Toujours est-il qu’1 Français sur 2 seulement estime avoir reçu une information suffisante sur la démocratie locale, les conseils de quartier, les réunions publiques ; que la fréquentation des réunions publiques est passée de 35 % à 25 % ; que le contact direct avec les élus est passé de 44 % à 32 % ; qu’il ne sont que 40 % à dire que la communication de leur collectivité les incite à participer à la vie publique locale ou leur donne le sentiment que les élus sont proches de leurs préoccupations (en queue de liste parmi 9 items). Voici sans doute une piste de réflexion et d’amélioration pour les années à venir.
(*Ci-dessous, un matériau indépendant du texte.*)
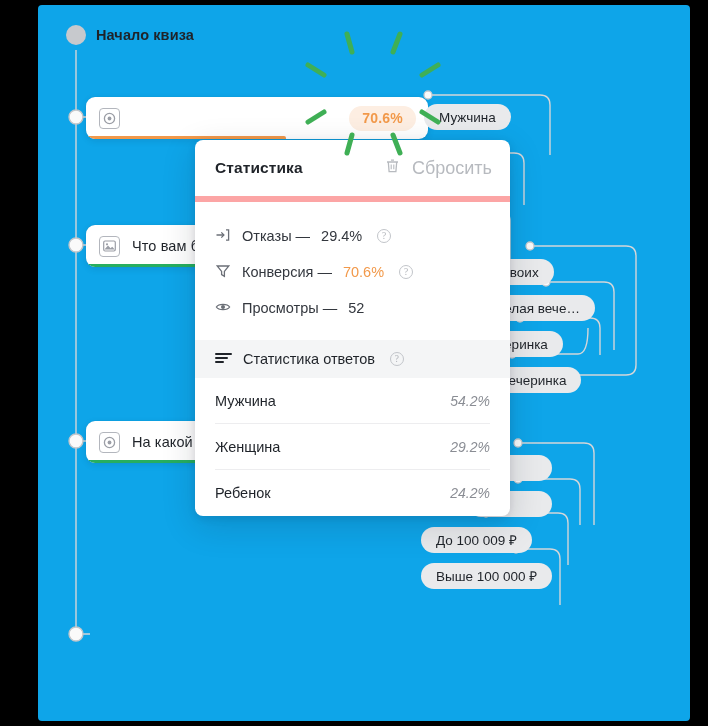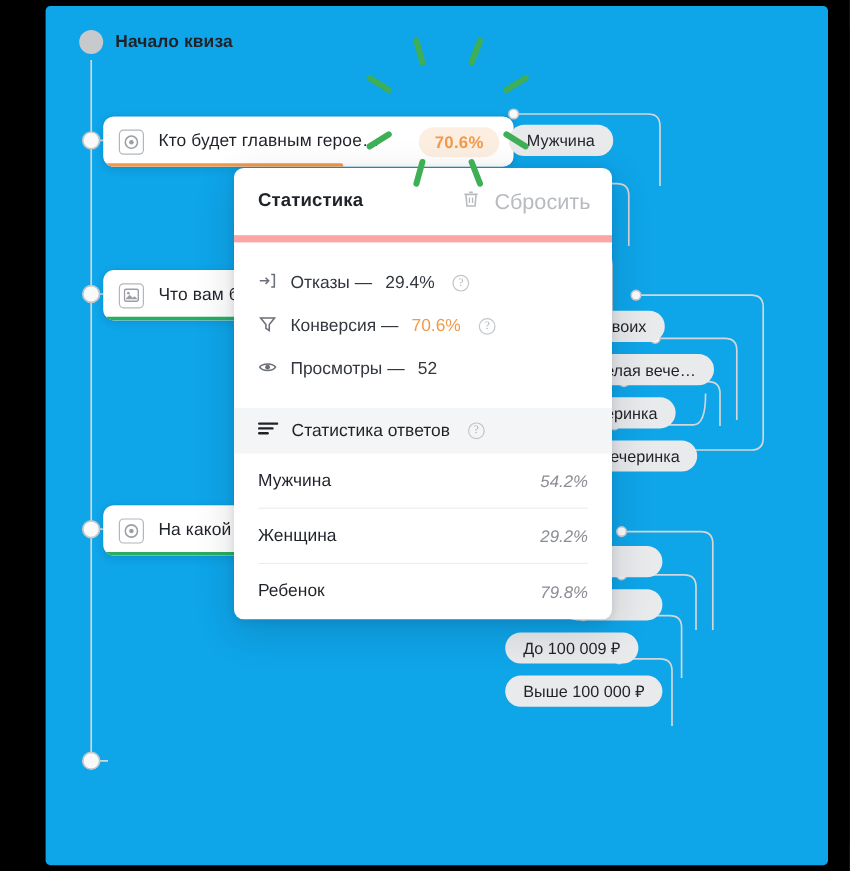--- a/index.html
+++ b/index.html
@@ -235,21 +235,20 @@
     <div id="start-dot" style="left:28px; top:20px;"></div>
     <div id="start-label" style="left:58px; top:22px;">Начало квиза</div>
 
     <div class="card" style="left:48px; top:92px; width:342px;">
       <span class="ic">
         <svg width="13" height="13" viewBox="0 0 13 13">
             <circle cx="6.5" cy="6.5" r="5.1" fill="none" stroke="currentColor" stroke-width="1.3"></circle>
             <circle cx="6.5" cy="6.5" r="1.9" fill="currentColor"></circle>
           </svg>
       </span>
-      <span class="label">Кто будет главным герое…</span>
       <span class="spacer"></span>
       <span class="badge orange">70.6%</span>
       <span class="underbar" style="width:200px; background:#f2994a;"></span>
     </div>
 
     <div class="card" style="left:48px; top:220px; width:342px;">
       <span class="ic">
         <svg width="13" height="12" viewBox="0 0 13 12">
             <rect x="0.7" y="1" width="11.6" height="10" rx="1.4" fill="none" stroke="currentColor" stroke-width="1.2"></rect>
             <circle cx="4" cy="4.3" r="1.1" fill="currentColor"></circle>
@@ -383,19 +382,19 @@
           <span class="ans-pct">54.2%</span>
         </div>
         <div class="ans-row">
           <span>Женщина</span>
           <span class="grow"></span>
           <span class="ans-pct">29.2%</span>
         </div>
         <div class="ans-row">
           <span>Ребенок</span>
           <span class="grow"></span>
-          <span class="ans-pct">79.8%</span>
+          <span class="ans-pct">24.2%</span>
         </div>
       </div>
     </div>
 
   </div>
 </div>
 
 </body></html>

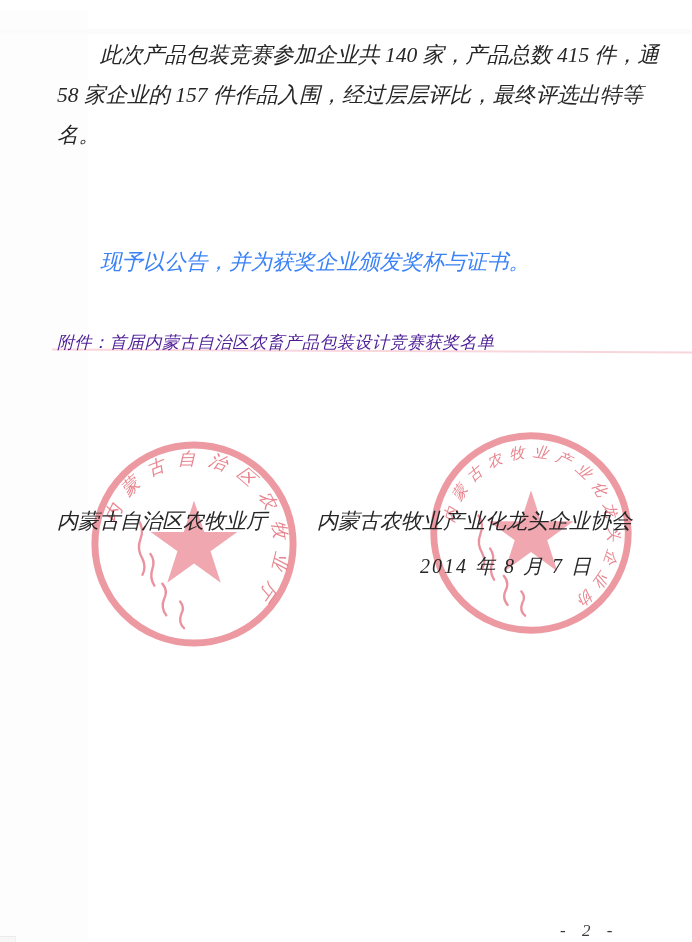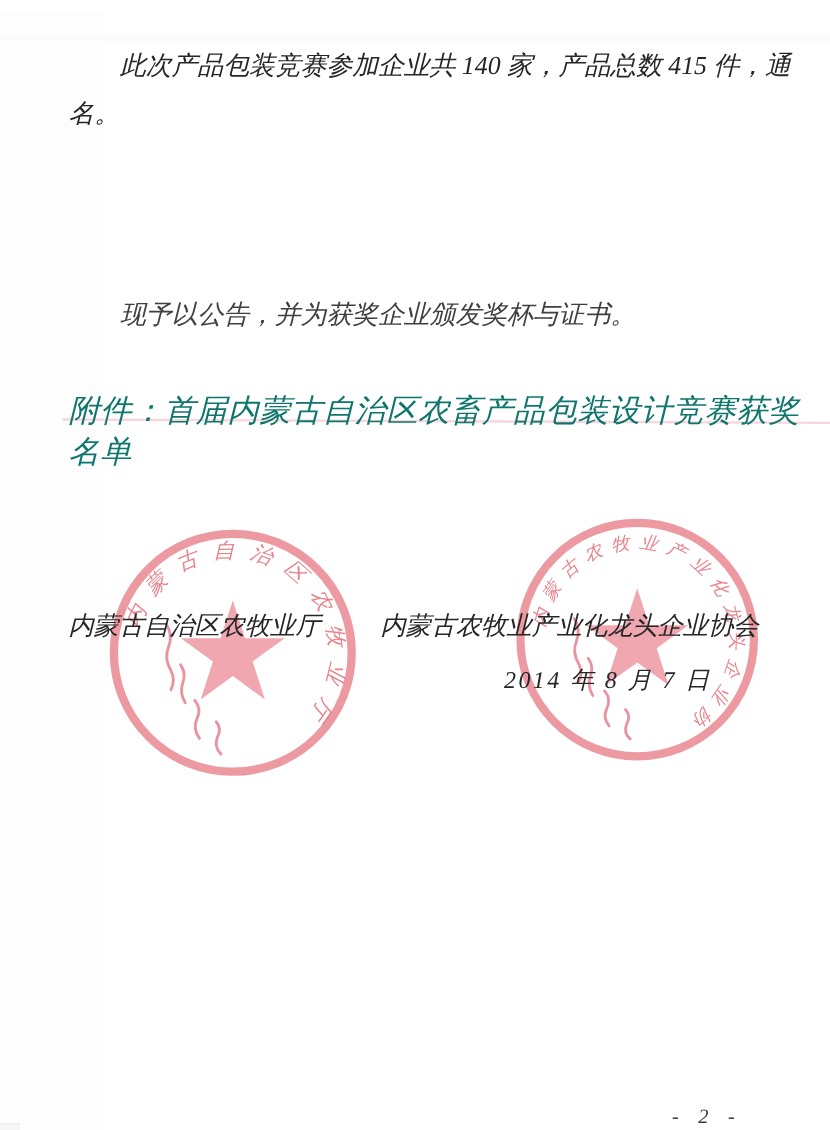--- a/index.html
+++ b/index.html
@@ -18,27 +18,27 @@
   .body-text {
     position:absolute; left:57px; top:24px; width:581px;
     font-size:21.5px; line-height:40px; color:#262626; z-index:2;
   }
   .jline { text-align:justify; text-align-last:justify; white-space:nowrap; }
   .jline.indent { padding-left:43px; }
   .lastline { text-align:left; }
 
   .para2 {
     position:absolute; left:57px; top:231px; width:581px;
-    font-size:21.5px; line-height:40px; color:#404040; z-index:2;
+    font-size:21.5px; line-height:40px; color:#3b82f6; z-index:2;
   }
   .para2 .inner { padding-left:43px; }
 
   .attach {
     position:absolute; left:57px; top:315px; width:610px;
-    font-size:26px; line-height:34px; color:#0f766e; z-index:2;
+    font-size:17px; line-height:34px; color:#4c1d95; z-index:2;
     letter-spacing:0.5px;
   }
   .scan-line {
     position:absolute; left:52px; top:339px; width:640px; height:2px;
     background:#f6ccd3; transform:rotate(0.25deg); z-index:1; opacity:.8;
   }
 
   .seal { position:absolute; z-index:1; opacity:.85; }
   .seal-left  { left:85px;  top:424px; width:218px; height:218px; }
   .seal-right { left:424px; top:415px; width:214px; height:214px; }
@@ -72,20 +72,21 @@
 </head>
 <body>
 
 <div class="page">
 
   <div class="left-tint"></div>
   <div class="top-band"></div>
 
   <div class="body-text">
     <div class="jline indent">此次产品包装竞赛参加企业共 140 家，产品总数 415 件，通</div>
+    <div class="jline">58 家企业的 157 件作品入围，经过层层评比，最终评选出特等</div>
     <div class="lastline">名。</div>
   </div>
 
   <div class="para2">
     <div class="inner">现予以公告，并为获奖企业颁发奖杯与证书。</div>
   </div>
 
   <div class="scan-line"></div>
 
   <div class="attach">附件：首届内蒙古自治区农畜产品包装设计竞赛获奖名单</div>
Comme on l’a vu, du côté des grandes satisfactions, on peut souligner l’appréciation particulièrement positive des supports municipaux (entre 63 % et 70 % sur des questions de crédibilité, d’utilité et de qualité d’information). Mais celle-ci a son corollaire : d’abord un certain désintérêt vis à vis des supports des autres collectivités ou intercommunalités (de 20 % à 43 % d’avis positifs sur les mêmes questions) et aussi – surtout – près des deux tiers des Français (63 % exactement) ne comprennent pas le rôle et le fonctionnement des collectivités. Si on y ajoute le sentiment d‘être mal informés sur le budget (54 %) et sur le prix des services publics (65 %), on voit là tout un pan d’insatisfaction qui émerge fortement et qui devrait se renforcer en ces temps de contraintes budgétaires grandissantes (rappel : le sondage a été effectué juste avant l’été). On décèle donc là un champ important à labourer dans les années qui viennent. Peut-être une approche par le récepteur (le citoyen / usager) plutôt que par l’émetteur (la collectivité, l’Etat…) serait-elle en la matière intéressante, génératrice d’économie et créatrice de synergies ? Pour l’instant cette idée suggérée lors des échanges avec le réseau des communicants territoriaux du CNFPT n’a pas généré d’adhésion spontanée, mais il est vrai que sortir d’une logique en silo « une institution = une communication » est – pour l’instant – difficile.